Casey thought of the way he’d pushed his fingers against hers when he passed her the shot glass, and she knew exactly what Jolene was doing. Every show, she said she hated to be watched, but out of the cockpit, Jolene hated it when anyone else got the attention. Casey shook her head as she racked up the balls.
Ball Cap and Cowboy Hat exchanged glances.
“May the best man win!” Ball Cap announced.

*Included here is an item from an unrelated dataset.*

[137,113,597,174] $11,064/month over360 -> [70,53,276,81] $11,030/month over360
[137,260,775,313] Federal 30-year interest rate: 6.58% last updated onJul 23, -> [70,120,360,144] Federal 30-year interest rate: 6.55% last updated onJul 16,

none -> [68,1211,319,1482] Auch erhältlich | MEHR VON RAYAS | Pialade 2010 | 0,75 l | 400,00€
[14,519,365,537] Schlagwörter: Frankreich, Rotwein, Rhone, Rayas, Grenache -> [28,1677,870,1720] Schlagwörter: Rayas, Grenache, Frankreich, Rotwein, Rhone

The door to the bar slammed open and the kids from the red pickup truck piled inside. Their leader, a good-looking boy with his arm slung around the beautiful blond from the automotive station, muscled his way to the bar. Casey was disappointed to see the bartender pass them three cases of beer. But that was life in a small town, she remembered. It was easier to take the money and look the other way than deal with troubles that would you couldn’t walk away from.
Or maybe it was just sympathy. Since the oil ran dry and the power got rationed, there wasn’t nearly enough for kids to do, and with the agricultural workers’ quotas, it wasn’t like these kids had futures to look forward to. Just dust, and wheat, and nights in a bar like this for the rest of their lives. A beer and a blond was the best that good-looking boy could expect from the world.
When the bartender laid a row of shot glasses down on the pool table, Casey was the first to reach for one.
•
Casey and Jolie had a rule on the road: don’t fuck the rubes. Jolene had slipped up in four other towns, and every time she’d come out of it with bruises and cops breathing down their neck. One of those towns, C & J Air Show was still banned from performing. So when Jolene put Ball Cap’s hands on her hips and wiggled her ass against his thighs as she lined up her shot, Casey knew it was time to get out. They’d played three games of pool and the table was lined with shot glasses.
“Soon as you finish this game, Jolie, we should wrap it up. Long drive tomorrow, remember?” Casey said it with a smile, but Jolene just shot her a glare.